I think the Scenario you described is basically this:

  1. Service C - PUT(hi,123)
  2. Service B - GET(hi)
  3. Service C - PUT(hi,567)
  4. Service B - DELETE(hi)
  5. Service B - GET(hi)

In step (5) service B does not get any value (i.e. it never sees hi,567), because it previously deleted it.

However, aren't there quite a few race conditions that you have in your system. For example, wouldn't this also be a problem:

  1. Service C - PUT(hi,123)
  2. Service C - PUT(hi,567)
  3. Service B - GET(hi)
  4. Service B - DELETE(hi)
  5. Service B - GET(hi)

In the above your Service C overwrites the key/value at step (2) and so Service B will never see hi,123.

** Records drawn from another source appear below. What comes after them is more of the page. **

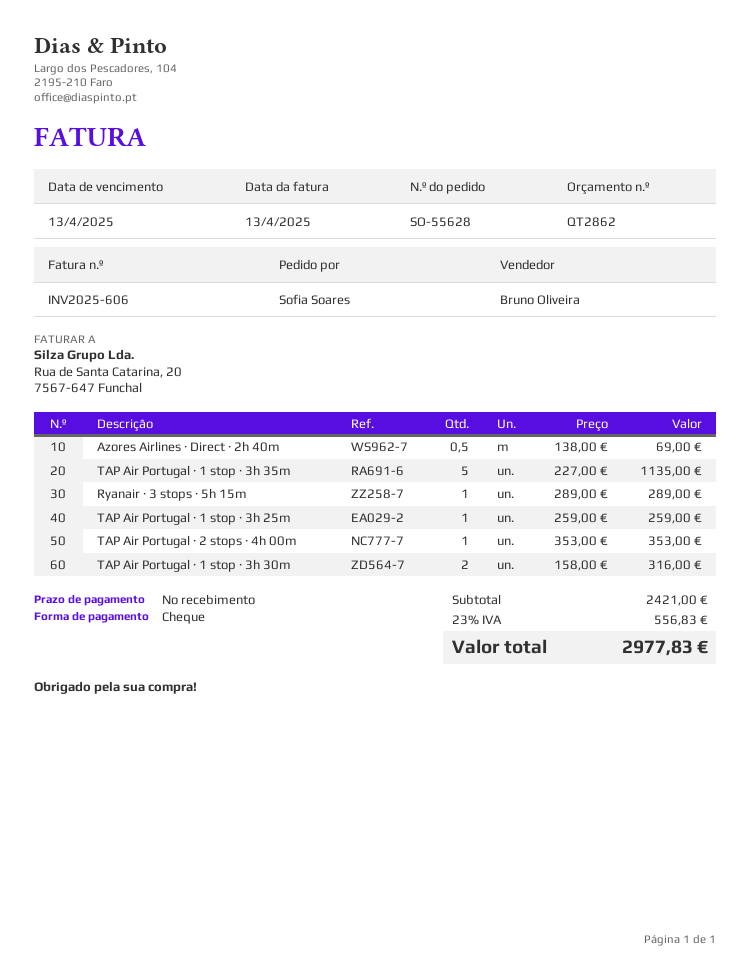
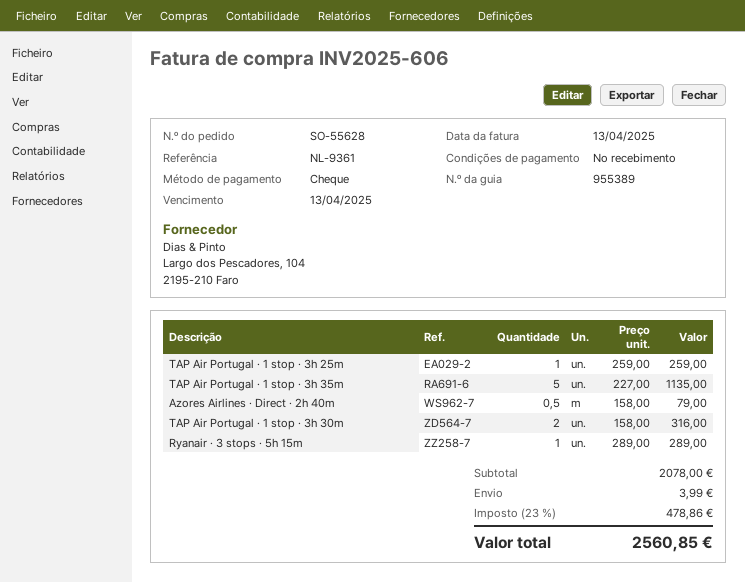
Azores Airlines · Direct · 2h 40m: 0.5 x 138.00 = 69.00 -> 0.5 x 158.00 = 79.00
TAP Air Portugal · 2 stops · 4h 00m: 1 x 353.00 = 353.00 -> none
subtotal: 2421.00 -> 2078.00
shipping: none -> 3.99
tax: 23% = 556.83 -> 23% = 478.86
total: 2977.83 -> 2560.85

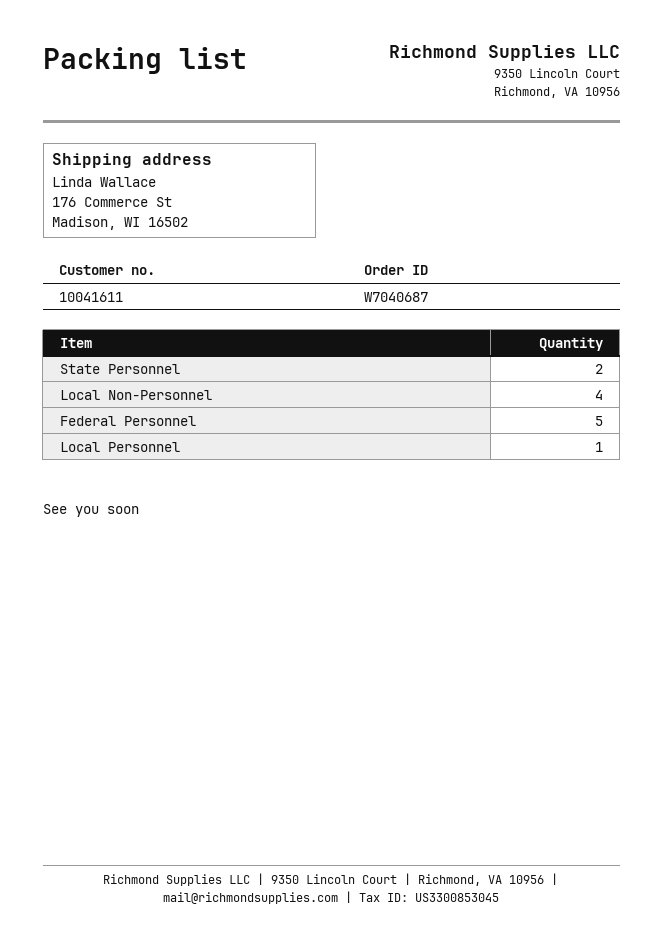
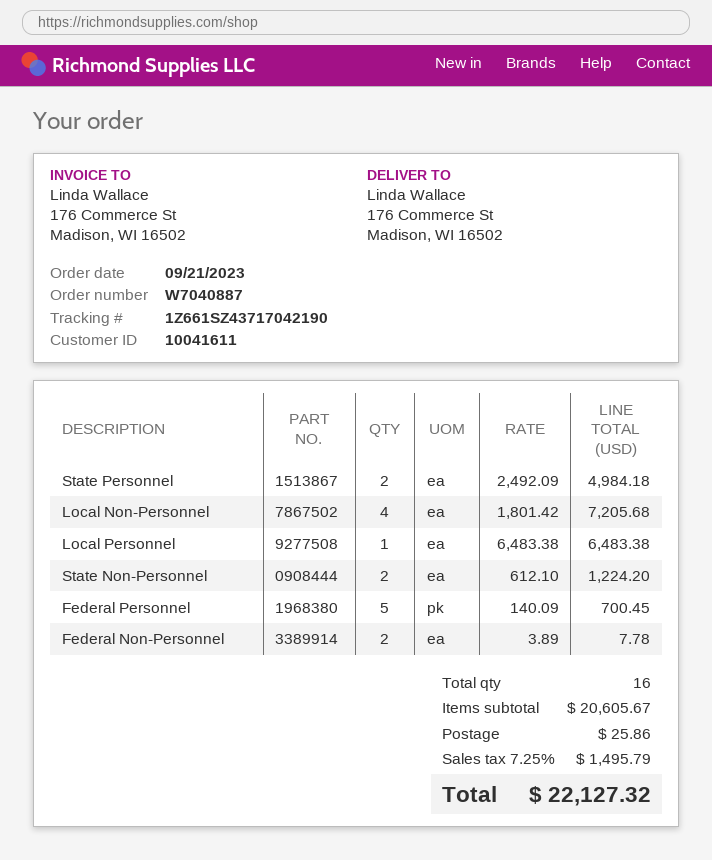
order number: W7040687 -> W7040887
State Non-Personnel: none -> 2
Federal Non-Personnel: none -> 2

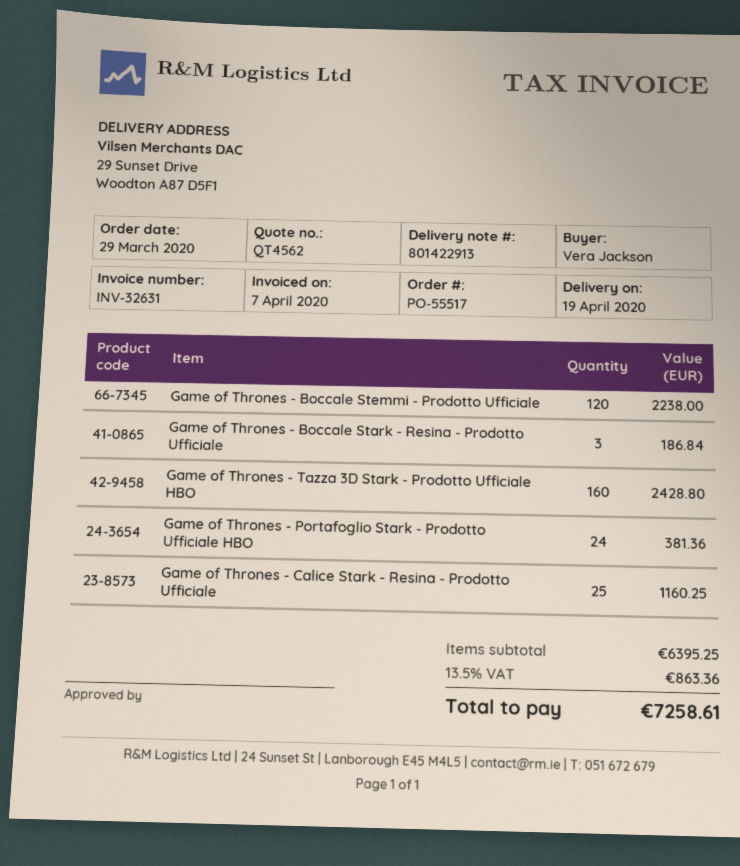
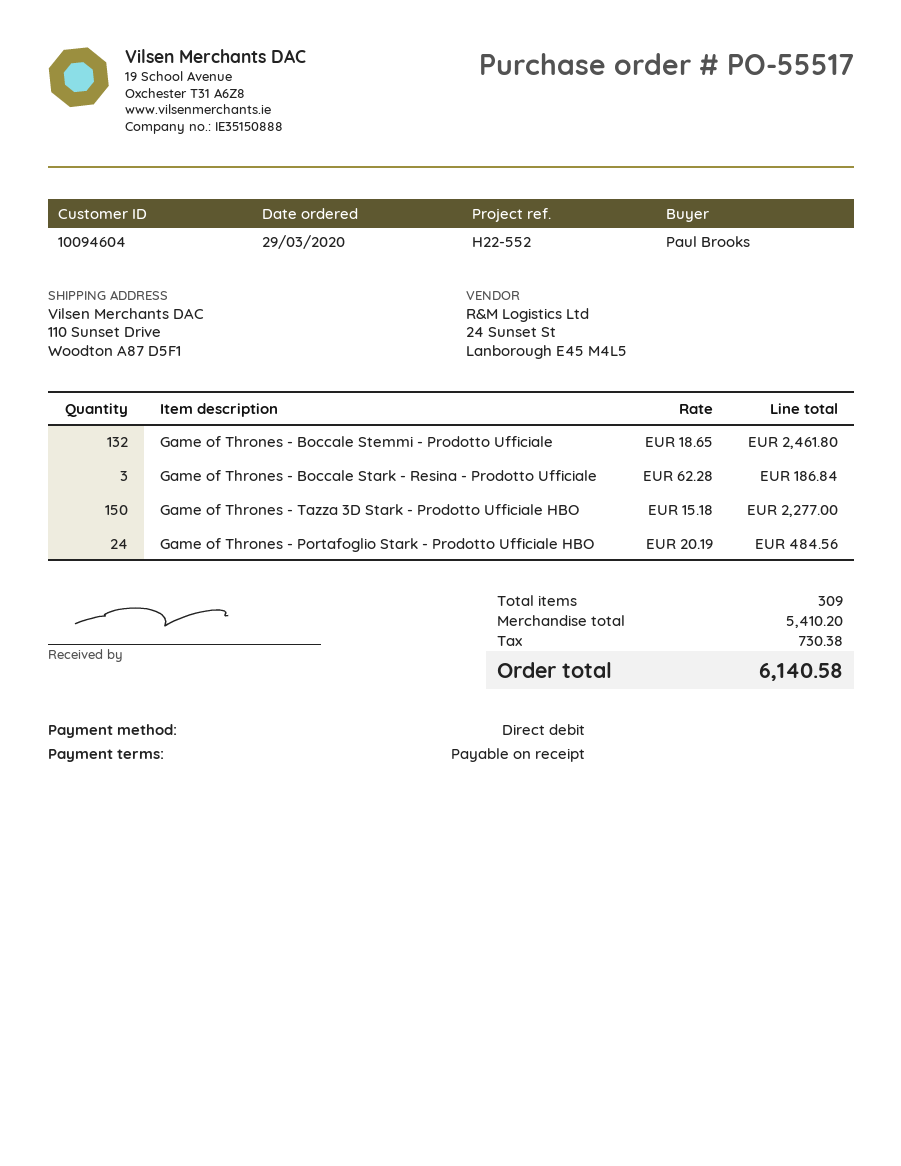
ordered by: Vera Jackson -> Paul Brooks
ship to: 29 Sunset Drive, Woodton A87 D5F1 -> 110 Sunset Drive, Woodton A87 D5F1
Game of Thrones - Boccale Stemmi - Prodotto Ufficiale: 120 for 2238.00 -> 132 for 2461.80
Game of Thrones - Tazza 3D Stark - Prodotto Ufficiale HBO: 160 for 2428.80 -> 150 for 2277.00
Game of Thrones - Portafoglio Stark - Prodotto Ufficiale HBO: 24 for 381.36 -> 24 for 484.56
Game of Thrones - Calice Stark - Resina - Prodotto Ufficiale: 25 for 1160.25 -> none
subtotal: 6395.25 -> 5410.20
tax: 863.36 -> 730.38
total: 7258.61 -> 6140.58

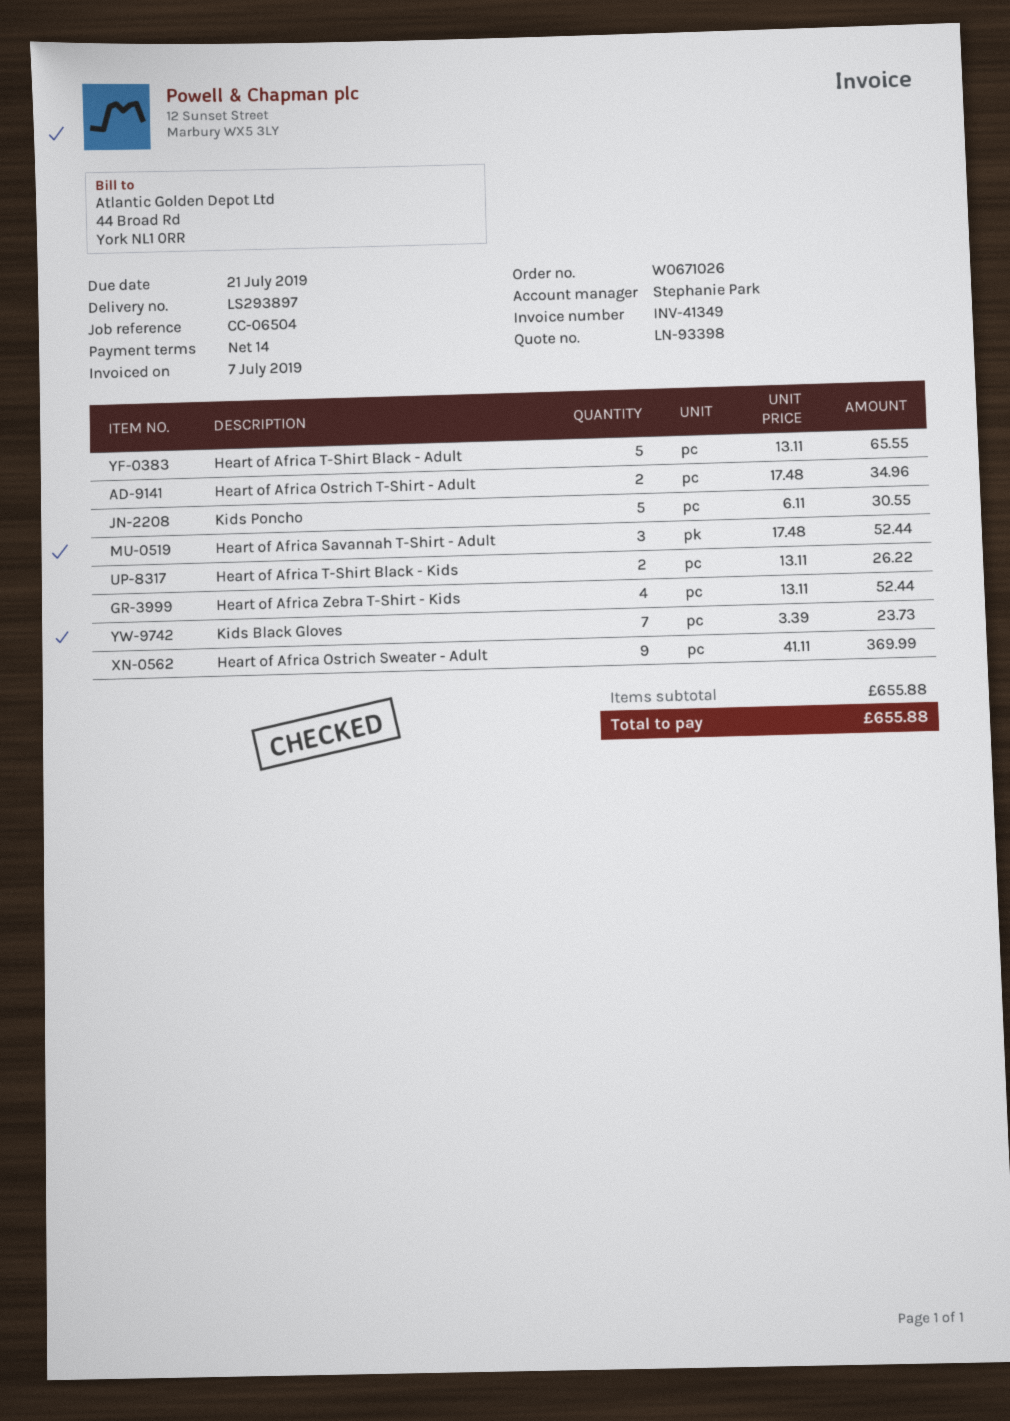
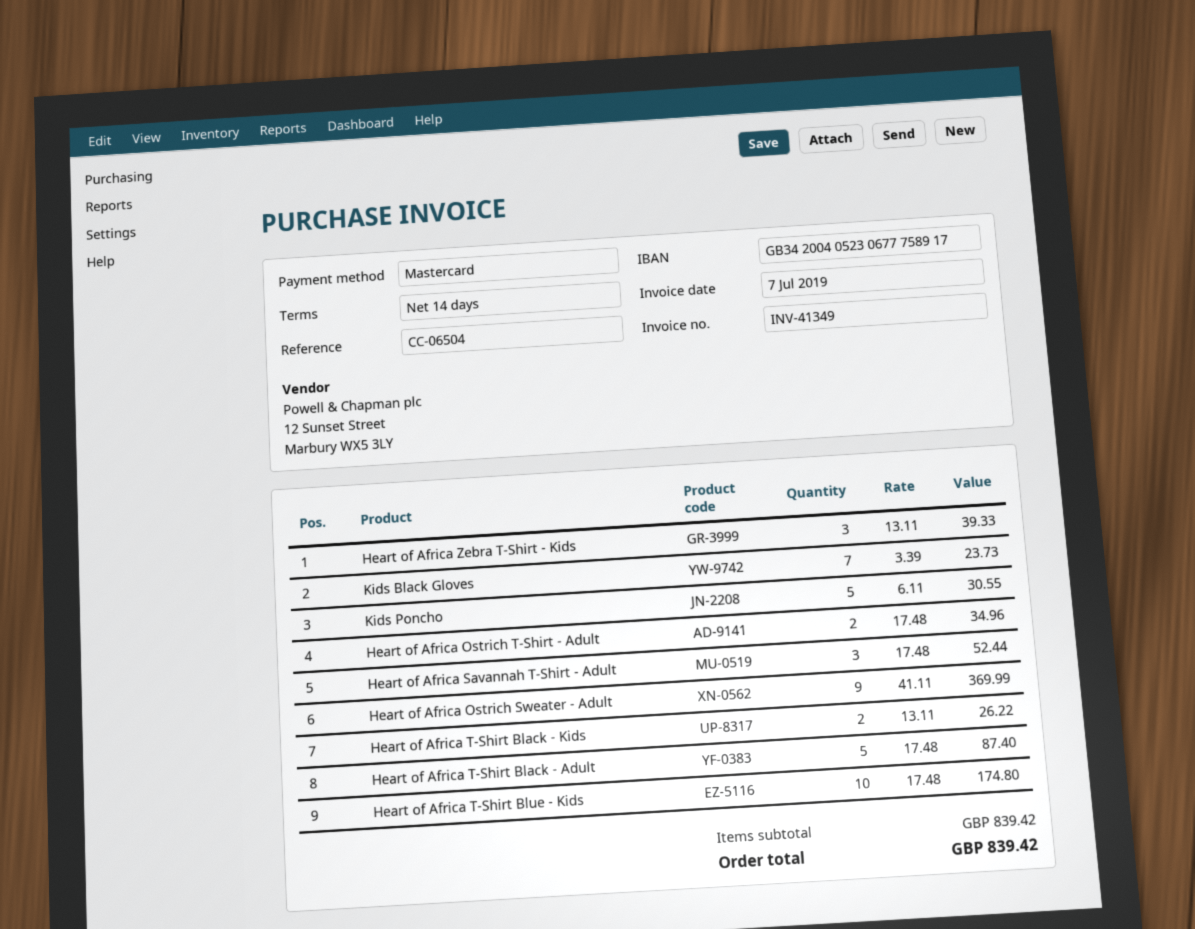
Heart of Africa T-Shirt Black - Adult: 5 x 13.11 = 65.55 -> 5 x 17.48 = 87.40
Heart of Africa Zebra T-Shirt - Kids: 4 x 13.11 = 52.44 -> 3 x 13.11 = 39.33
Heart of Africa T-Shirt Blue - Kids: none -> 10 x 17.48 = 174.80
subtotal: 655.88 -> 839.42
total: 655.88 -> 839.42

adamretter avatar Sep 16 '24 11:09 adamretter

In step (5) service B does not get any value (i.e. it never sees hi,567), because it previously deleted it.

that's correct

However, aren't there quite a few race conditions that you have in your system. For example, wouldn't this also be a problem:

for my particular use case and without going into the implementation details, the value is basically a ts to do some work, as long as I see the latest/newest ts then it doesn't matter if if Service C does PUT(hi, 123) then PUT(hi, 124) as long as Service B sees (hi, 124) (i.e the latest write)

I've decided to go a different direction and changed the schema so that it avoid the race condition and used something else for service A to avoid the multiget issue with the new schema format.

Given it's not possible to delete a specific kv pair and this feature won't likely be implemented. I'll close this ticket.